ベッセント米財務長官は最近のインタビューで、中概株(中国本土の企業が海外、特に香港やアメリカで上場している株式)が上場廃止される可能性について「すべてが考慮中」と述べ、最終的な決定はトランプ大統領が行うことになると明言した。

アメリカ政府はまだ正式な決定を下していないが、モルガン・チェースやモルガン・スタンレーなどの国際投資銀行の報告書では、中概株の上場廃止のリスクが評価されていることが示されている。

アナリストによると、トランプ政権はさまざまな手段を用いて中概株の上場廃止を強制することが可能だとしている。例えば、アメリカ証券取引委員会(SEC)は取引所に対して中国企業の上場を取り消すよう命じたり、これらの企業のアメリカ市場での登録資格を直接取り消すことができる。また、SECは緊急権限を行使して取引を一時停止したり、上場企業が可変利益実体(VIE)構造を採用することを禁止することも可能だ。このような構造のもとで、海外に上場する中国企業は、海外に会社を設立することで外国投資家がその会社の株式を購入できるようにしている。

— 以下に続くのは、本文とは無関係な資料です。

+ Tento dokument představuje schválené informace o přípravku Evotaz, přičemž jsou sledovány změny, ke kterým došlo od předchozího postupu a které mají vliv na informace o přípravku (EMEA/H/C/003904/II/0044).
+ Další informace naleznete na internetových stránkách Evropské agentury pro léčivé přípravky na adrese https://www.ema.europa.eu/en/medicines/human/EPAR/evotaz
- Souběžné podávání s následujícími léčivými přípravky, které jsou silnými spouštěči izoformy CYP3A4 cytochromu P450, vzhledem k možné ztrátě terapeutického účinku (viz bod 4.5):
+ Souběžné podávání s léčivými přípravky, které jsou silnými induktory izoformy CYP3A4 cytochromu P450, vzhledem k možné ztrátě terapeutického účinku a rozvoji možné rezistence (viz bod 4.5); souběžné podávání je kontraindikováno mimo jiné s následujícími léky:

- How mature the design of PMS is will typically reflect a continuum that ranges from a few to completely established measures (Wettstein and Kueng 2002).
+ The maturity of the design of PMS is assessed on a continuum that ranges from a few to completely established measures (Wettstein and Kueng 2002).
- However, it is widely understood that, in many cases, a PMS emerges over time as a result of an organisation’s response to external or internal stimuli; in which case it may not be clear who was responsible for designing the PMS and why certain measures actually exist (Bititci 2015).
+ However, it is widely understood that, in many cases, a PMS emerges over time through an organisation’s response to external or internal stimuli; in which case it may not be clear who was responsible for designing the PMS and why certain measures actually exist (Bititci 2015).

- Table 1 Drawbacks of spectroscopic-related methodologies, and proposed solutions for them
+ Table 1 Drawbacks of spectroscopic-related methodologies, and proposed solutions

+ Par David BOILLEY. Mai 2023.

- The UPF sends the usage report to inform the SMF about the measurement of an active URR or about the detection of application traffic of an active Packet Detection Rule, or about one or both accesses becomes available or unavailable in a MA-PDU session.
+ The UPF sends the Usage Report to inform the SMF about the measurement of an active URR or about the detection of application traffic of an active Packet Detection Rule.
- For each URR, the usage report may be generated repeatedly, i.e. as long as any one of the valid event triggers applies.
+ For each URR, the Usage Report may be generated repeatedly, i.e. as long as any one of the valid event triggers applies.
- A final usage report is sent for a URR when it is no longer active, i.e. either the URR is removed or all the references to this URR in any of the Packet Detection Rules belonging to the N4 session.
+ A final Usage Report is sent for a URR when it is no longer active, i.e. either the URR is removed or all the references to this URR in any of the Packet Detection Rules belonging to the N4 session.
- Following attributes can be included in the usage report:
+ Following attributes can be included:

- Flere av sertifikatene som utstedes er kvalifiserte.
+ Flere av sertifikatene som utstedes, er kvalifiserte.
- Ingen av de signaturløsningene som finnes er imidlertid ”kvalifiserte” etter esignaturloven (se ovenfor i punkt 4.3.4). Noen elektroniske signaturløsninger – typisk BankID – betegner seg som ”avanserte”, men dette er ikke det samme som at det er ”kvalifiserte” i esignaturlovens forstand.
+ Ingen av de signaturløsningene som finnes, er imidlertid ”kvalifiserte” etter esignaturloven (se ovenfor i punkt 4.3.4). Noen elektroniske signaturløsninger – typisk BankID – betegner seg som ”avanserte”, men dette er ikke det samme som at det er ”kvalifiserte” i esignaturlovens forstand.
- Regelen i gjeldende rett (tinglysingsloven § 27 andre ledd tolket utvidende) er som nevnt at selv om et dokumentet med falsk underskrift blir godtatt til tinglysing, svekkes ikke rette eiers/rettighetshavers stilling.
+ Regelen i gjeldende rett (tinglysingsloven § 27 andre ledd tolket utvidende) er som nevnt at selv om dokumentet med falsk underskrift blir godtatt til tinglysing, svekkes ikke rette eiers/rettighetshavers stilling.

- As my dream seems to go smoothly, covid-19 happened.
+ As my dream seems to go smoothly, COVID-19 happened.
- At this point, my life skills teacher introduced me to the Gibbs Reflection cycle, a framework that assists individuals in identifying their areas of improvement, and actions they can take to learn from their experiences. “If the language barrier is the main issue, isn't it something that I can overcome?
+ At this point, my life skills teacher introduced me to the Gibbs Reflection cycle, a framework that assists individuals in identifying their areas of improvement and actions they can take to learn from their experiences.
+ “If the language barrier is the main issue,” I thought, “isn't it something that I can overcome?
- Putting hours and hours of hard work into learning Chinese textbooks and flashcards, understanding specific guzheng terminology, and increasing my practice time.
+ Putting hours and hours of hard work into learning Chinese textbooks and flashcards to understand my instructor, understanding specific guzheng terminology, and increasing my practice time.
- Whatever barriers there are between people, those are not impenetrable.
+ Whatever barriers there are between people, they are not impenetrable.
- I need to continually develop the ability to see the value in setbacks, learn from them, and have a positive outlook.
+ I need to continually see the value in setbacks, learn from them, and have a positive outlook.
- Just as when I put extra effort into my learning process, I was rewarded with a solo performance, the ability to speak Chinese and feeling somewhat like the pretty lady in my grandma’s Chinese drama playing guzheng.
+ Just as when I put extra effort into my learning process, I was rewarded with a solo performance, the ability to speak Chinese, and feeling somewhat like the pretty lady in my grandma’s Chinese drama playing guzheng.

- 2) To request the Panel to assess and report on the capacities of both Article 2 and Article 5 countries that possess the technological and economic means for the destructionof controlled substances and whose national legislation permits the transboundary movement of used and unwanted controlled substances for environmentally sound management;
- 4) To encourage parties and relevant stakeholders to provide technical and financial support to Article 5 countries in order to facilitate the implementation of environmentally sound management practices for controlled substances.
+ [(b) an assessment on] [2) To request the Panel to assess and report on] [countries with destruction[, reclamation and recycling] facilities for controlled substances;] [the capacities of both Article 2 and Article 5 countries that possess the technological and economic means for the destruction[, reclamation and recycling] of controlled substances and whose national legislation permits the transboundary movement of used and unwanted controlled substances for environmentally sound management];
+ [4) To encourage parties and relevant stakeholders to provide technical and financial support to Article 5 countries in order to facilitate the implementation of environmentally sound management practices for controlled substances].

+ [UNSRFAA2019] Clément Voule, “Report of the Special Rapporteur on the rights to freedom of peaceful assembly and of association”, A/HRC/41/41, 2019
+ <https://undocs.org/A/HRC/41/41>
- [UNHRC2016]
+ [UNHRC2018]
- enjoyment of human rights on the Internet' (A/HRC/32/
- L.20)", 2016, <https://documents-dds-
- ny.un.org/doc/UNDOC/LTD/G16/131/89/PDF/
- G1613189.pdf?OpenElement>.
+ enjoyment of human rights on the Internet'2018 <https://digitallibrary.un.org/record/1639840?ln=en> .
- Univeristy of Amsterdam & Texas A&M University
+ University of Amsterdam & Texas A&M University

この動きは、アメリカの一部の投資家が米中貿易戦争が資本戦争に発展することを懸念し始めた時期に行われている。これらの共和党議員の推進は、中国共産党(中共)に対抗するアメリカの最新の取り組みを示しており、その目的は中共がアメリカの資本、技術、専門知識を利用して軍事力を近代化する能力を弱体化させることだ。

米中経済安全保障審査委員会の前議長ロジャー・ロビンソン(Roger Robinson)氏は『フィナンシャル・タイムズ』に対し、「アメリカの投資家は敵対国に長年にわたり、我々の主要な敵国に数千億ドルの資金を提供してきたが、今、その流れは徐々に終わりを迎えつつある。これは、中共の極めて不公平な貿易行為をこれ以上容認しないという我々の姿勢と同様だ」と述べた。

先月、アメリカ証券取引委員会の委員長に就任したポール・アトキンス(Paul S. Atkins)氏は、中共に対する政策措置をまだ発表していない。アトキンス氏の前任者であるゲイリー・ゲンスラー(Gary Gensler)氏は、アメリカに上場している中国企業に対する審査を強化した。

アメリカは中共当局との10年にわたる厳しい交渉を経て、2022年9月に中国側と合意に達し、初めて中国企業の監査記録を閲覧または検査することが許可された。この合意により、アリババや京東を含む約200社の中国企業は、アメリカの株式市場から上場廃止される危険を回避することができた。